═════ MATERIAL SHOWN ═════

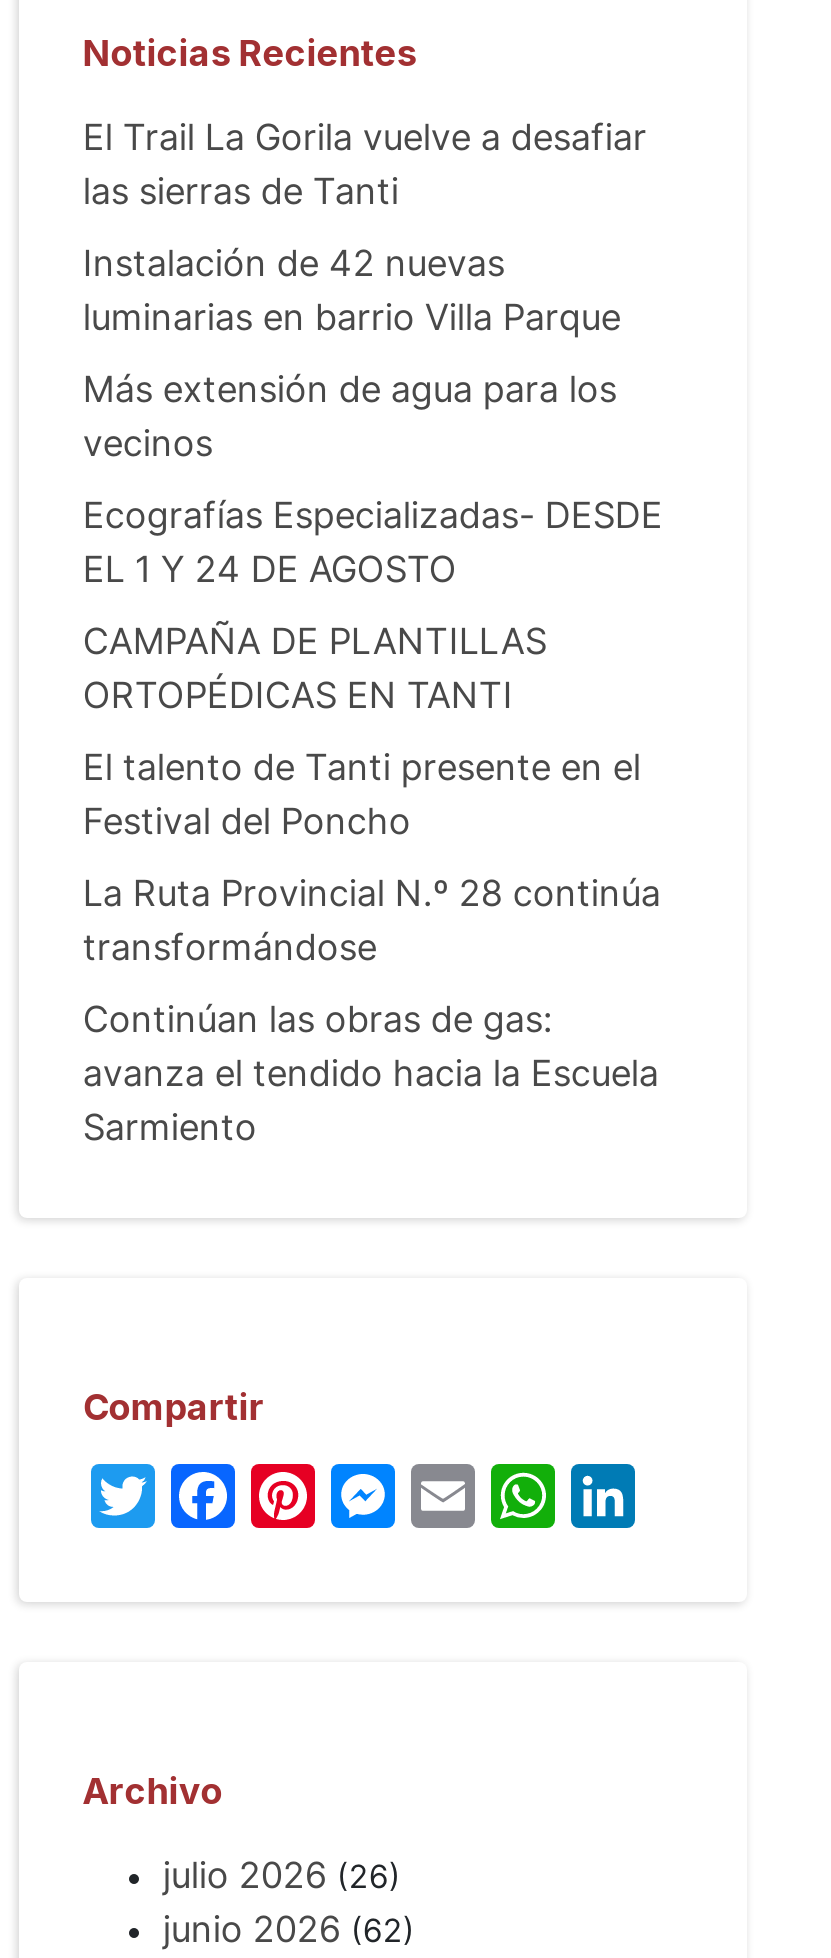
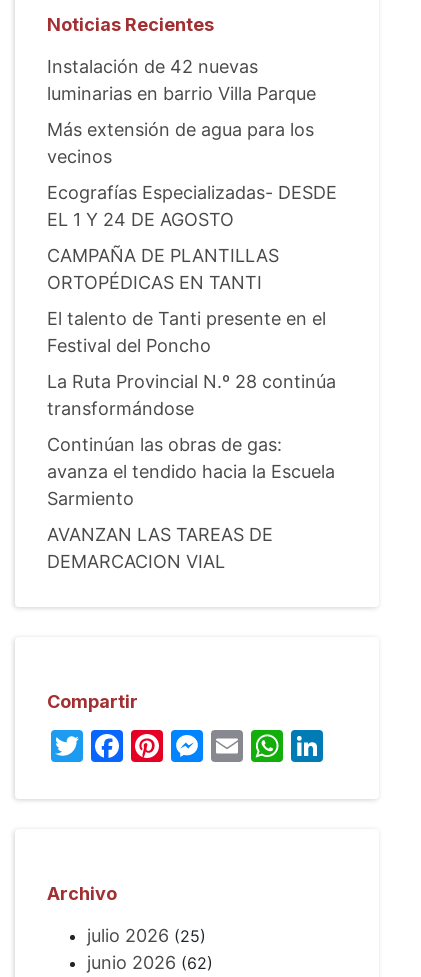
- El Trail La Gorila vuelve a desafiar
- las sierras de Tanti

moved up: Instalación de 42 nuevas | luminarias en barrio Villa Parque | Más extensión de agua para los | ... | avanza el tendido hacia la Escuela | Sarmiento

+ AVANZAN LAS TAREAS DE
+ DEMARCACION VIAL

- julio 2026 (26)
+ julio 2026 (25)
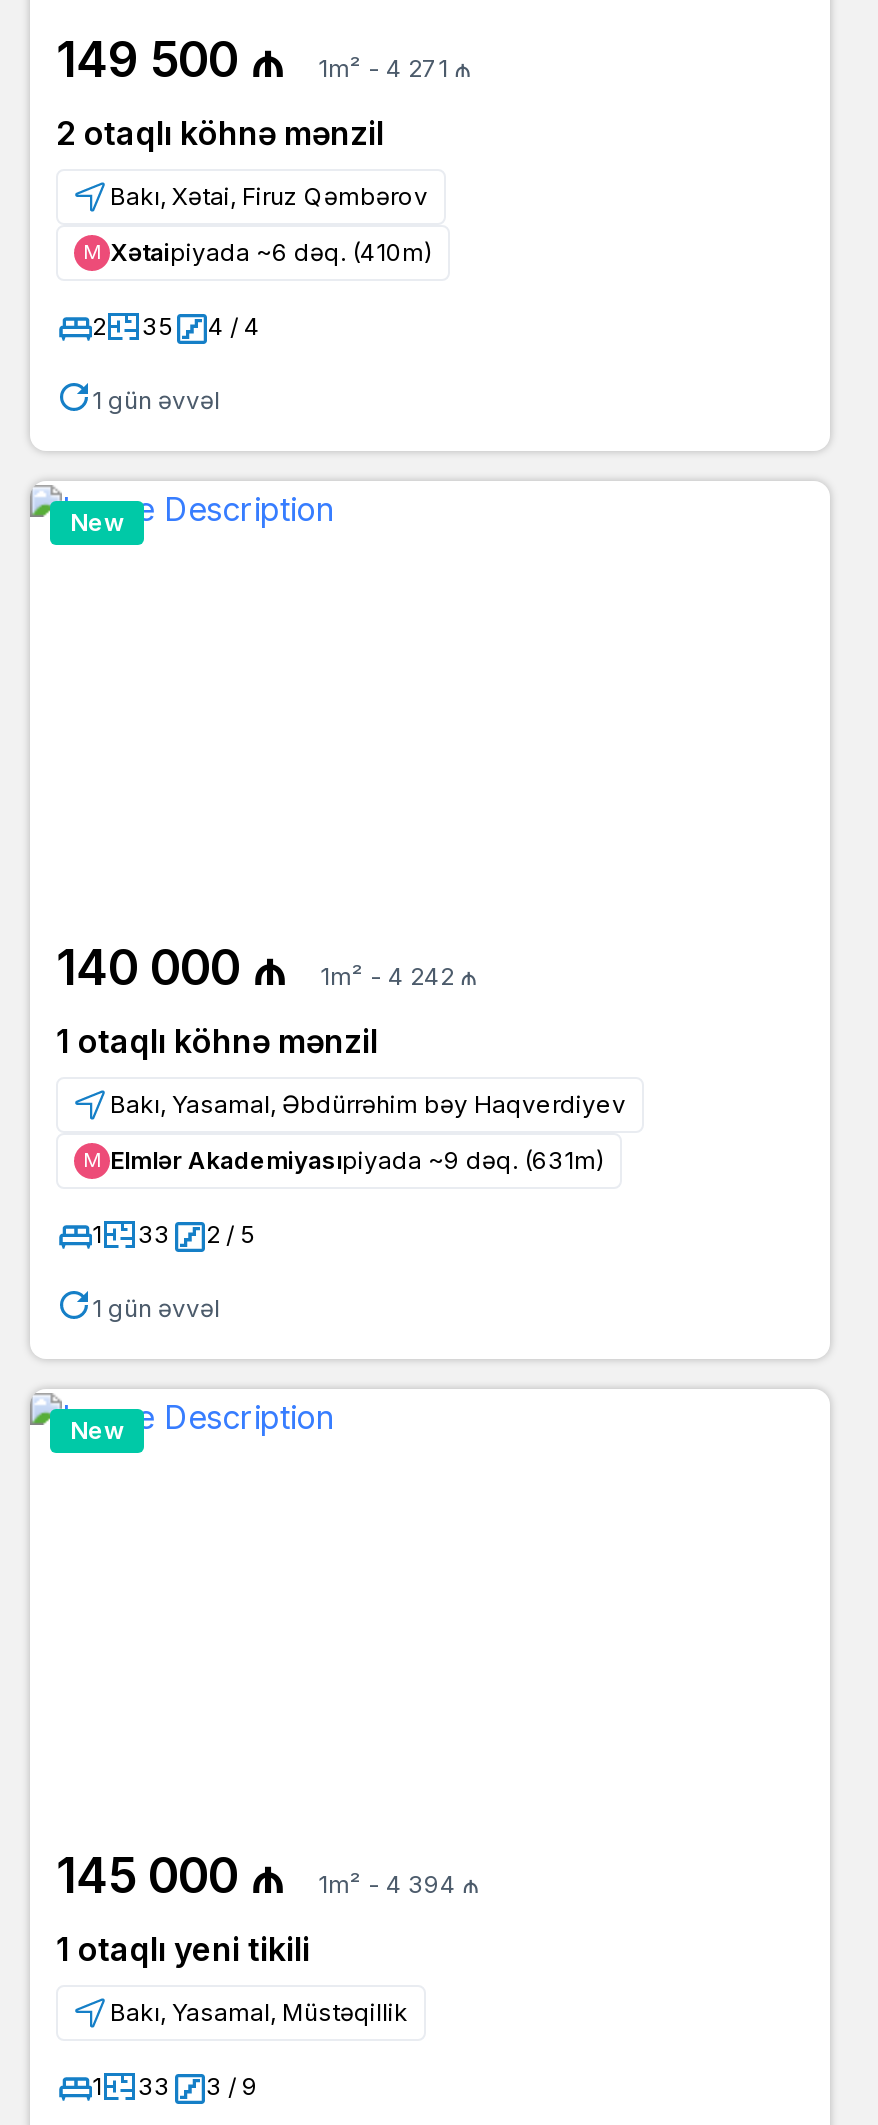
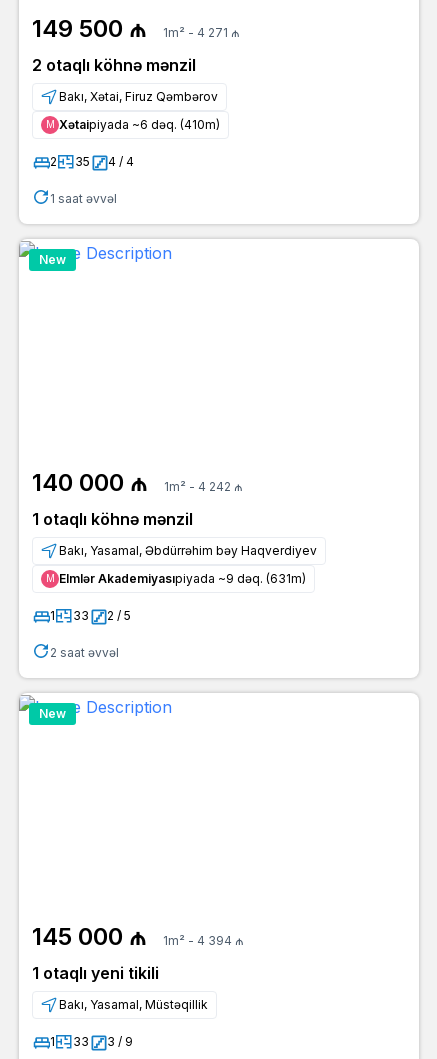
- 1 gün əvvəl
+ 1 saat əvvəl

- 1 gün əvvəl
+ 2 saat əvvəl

═════

■ **WHAT TO WORK ON**: Where the data includes pictures, leave them out and write out everything else exactly.

■ **OUTPUT FOR THIS EXERCISE**:
- El Trail La Gorila vuelve a desafiar
- las sierras de Tanti

moved up: Instalación de 42 nuevas | luminarias en barrio Villa Parque | Más extensión de agua para los | ... | avanza el tendido hacia la Escuela | Sarmiento

+ AVANZAN LAS TAREAS DE
+ DEMARCACION VIAL

- julio 2026 (26)
+ julio 2026 (25)
- 1 gün əvvəl
+ 1 saat əvvəl

- 1 gün əvvəl
+ 2 saat əvvəl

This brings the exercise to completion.